<<<<

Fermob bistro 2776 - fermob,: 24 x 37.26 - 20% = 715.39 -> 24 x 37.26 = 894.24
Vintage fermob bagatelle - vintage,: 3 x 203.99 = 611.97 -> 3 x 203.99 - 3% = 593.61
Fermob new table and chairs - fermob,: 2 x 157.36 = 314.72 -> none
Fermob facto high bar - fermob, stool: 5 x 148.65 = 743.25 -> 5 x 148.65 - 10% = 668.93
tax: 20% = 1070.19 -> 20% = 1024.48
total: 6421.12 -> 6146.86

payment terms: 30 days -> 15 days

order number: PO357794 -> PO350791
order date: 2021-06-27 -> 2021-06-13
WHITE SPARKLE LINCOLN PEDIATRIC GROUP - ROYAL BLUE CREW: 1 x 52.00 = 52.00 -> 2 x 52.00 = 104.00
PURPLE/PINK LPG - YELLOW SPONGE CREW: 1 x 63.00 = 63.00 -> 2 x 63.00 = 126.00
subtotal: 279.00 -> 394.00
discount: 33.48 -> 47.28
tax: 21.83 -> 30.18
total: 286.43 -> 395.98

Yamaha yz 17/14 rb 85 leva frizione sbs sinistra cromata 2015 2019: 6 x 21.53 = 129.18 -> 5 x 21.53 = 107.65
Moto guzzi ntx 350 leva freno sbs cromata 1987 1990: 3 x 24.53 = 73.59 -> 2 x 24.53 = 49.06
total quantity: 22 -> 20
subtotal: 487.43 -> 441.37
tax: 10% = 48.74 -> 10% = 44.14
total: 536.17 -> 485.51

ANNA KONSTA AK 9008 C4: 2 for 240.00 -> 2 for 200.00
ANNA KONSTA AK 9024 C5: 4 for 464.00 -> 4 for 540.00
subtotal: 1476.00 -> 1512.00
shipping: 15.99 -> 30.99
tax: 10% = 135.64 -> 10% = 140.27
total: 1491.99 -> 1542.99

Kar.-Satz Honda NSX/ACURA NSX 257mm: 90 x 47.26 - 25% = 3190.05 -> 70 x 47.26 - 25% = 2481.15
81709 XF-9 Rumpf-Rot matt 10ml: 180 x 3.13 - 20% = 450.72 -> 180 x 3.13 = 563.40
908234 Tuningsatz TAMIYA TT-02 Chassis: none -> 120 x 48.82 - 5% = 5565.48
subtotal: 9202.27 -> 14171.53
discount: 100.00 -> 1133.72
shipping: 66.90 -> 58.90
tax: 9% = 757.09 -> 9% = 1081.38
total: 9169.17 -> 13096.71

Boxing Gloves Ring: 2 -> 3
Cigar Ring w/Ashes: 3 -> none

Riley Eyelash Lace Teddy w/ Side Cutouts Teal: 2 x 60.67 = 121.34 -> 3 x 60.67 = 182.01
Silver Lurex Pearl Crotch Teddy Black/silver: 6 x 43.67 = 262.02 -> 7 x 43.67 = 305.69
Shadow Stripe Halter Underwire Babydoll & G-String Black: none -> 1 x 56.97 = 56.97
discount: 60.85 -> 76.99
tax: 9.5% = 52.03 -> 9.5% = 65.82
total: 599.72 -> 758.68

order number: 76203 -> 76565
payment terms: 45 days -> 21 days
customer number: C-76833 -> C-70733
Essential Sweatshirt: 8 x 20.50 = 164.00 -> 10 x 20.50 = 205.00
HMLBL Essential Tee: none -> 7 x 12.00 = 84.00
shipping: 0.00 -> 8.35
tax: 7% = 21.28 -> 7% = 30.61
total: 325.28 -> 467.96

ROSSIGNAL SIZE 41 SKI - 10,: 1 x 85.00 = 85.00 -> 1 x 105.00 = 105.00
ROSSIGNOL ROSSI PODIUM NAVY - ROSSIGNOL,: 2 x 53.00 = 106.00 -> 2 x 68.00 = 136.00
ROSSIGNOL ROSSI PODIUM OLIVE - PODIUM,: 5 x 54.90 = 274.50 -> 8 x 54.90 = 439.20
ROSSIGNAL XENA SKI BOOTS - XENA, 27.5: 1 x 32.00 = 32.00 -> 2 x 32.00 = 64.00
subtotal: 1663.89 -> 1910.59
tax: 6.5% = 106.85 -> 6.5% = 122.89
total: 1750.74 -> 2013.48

>>>>

- _Work to be completed_
Output the data once more, exactly as it appears above.

- _Expected answer_
Fermob bistro 2776 - fermob,: 24 x 37.26 - 20% = 715.39 -> 24 x 37.26 = 894.24
Vintage fermob bagatelle - vintage,: 3 x 203.99 = 611.97 -> 3 x 203.99 - 3% = 593.61
Fermob new table and chairs - fermob,: 2 x 157.36 = 314.72 -> none
Fermob facto high bar - fermob, stool: 5 x 148.65 = 743.25 -> 5 x 148.65 - 10% = 668.93
tax: 20% = 1070.19 -> 20% = 1024.48
total: 6421.12 -> 6146.86

payment terms: 30 days -> 15 days

order number: PO357794 -> PO350791
order date: 2021-06-27 -> 2021-06-13
WHITE SPARKLE LINCOLN PEDIATRIC GROUP - ROYAL BLUE CREW: 1 x 52.00 = 52.00 -> 2 x 52.00 = 104.00
PURPLE/PINK LPG - YELLOW SPONGE CREW: 1 x 63.00 = 63.00 -> 2 x 63.00 = 126.00
subtotal: 279.00 -> 394.00
discount: 33.48 -> 47.28
tax: 21.83 -> 30.18
total: 286.43 -> 395.98

Yamaha yz 17/14 rb 85 leva frizione sbs sinistra cromata 2015 2019: 6 x 21.53 = 129.18 -> 5 x 21.53 = 107.65
Moto guzzi ntx 350 leva freno sbs cromata 1987 1990: 3 x 24.53 = 73.59 -> 2 x 24.53 = 49.06
total quantity: 22 -> 20
subtotal: 487.43 -> 441.37
tax: 10% = 48.74 -> 10% = 44.14
total: 536.17 -> 485.51

ANNA KONSTA AK 9008 C4: 2 for 240.00 -> 2 for 200.00
ANNA KONSTA AK 9024 C5: 4 for 464.00 -> 4 for 540.00
subtotal: 1476.00 -> 1512.00
shipping: 15.99 -> 30.99
tax: 10% = 135.64 -> 10% = 140.27
total: 1491.99 -> 1542.99

Kar.-Satz Honda NSX/ACURA NSX 257mm: 90 x 47.26 - 25% = 3190.05 -> 70 x 47.26 - 25% = 2481.15
81709 XF-9 Rumpf-Rot matt 10ml: 180 x 3.13 - 20% = 450.72 -> 180 x 3.13 = 563.40
908234 Tuningsatz TAMIYA TT-02 Chassis: none -> 120 x 48.82 - 5% = 5565.48
subtotal: 9202.27 -> 14171.53
discount: 100.00 -> 1133.72
shipping: 66.90 -> 58.90
tax: 9% = 757.09 -> 9% = 1081.38
total: 9169.17 -> 13096.71

Boxing Gloves Ring: 2 -> 3
Cigar Ring w/Ashes: 3 -> none

Riley Eyelash Lace Teddy w/ Side Cutouts Teal: 2 x 60.67 = 121.34 -> 3 x 60.67 = 182.01
Silver Lurex Pearl Crotch Teddy Black/silver: 6 x 43.67 = 262.02 -> 7 x 43.67 = 305.69
Shadow Stripe Halter Underwire Babydoll & G-String Black: none -> 1 x 56.97 = 56.97
discount: 60.85 -> 76.99
tax: 9.5% = 52.03 -> 9.5% = 65.82
total: 599.72 -> 758.68

order number: 76203 -> 76565
payment terms: 45 days -> 21 days
customer number: C-76833 -> C-70733
Essential Sweatshirt: 8 x 20.50 = 164.00 -> 10 x 20.50 = 205.00
HMLBL Essential Tee: none -> 7 x 12.00 = 84.00
shipping: 0.00 -> 8.35
tax: 7% = 21.28 -> 7% = 30.61
total: 325.28 -> 467.96

ROSSIGNAL SIZE 41 SKI - 10,: 1 x 85.00 = 85.00 -> 1 x 105.00 = 105.00
ROSSIGNOL ROSSI PODIUM NAVY - ROSSIGNOL,: 2 x 53.00 = 106.00 -> 2 x 68.00 = 136.00
ROSSIGNOL ROSSI PODIUM OLIVE - PODIUM,: 5 x 54.90 = 274.50 -> 8 x 54.90 = 439.20
ROSSIGNAL XENA SKI BOOTS - XENA, 27.5: 1 x 32.00 = 32.00 -> 2 x 32.00 = 64.00
subtotal: 1663.89 -> 1910.59
tax: 6.5% = 106.85 -> 6.5% = 122.89
total: 1750.74 -> 2013.48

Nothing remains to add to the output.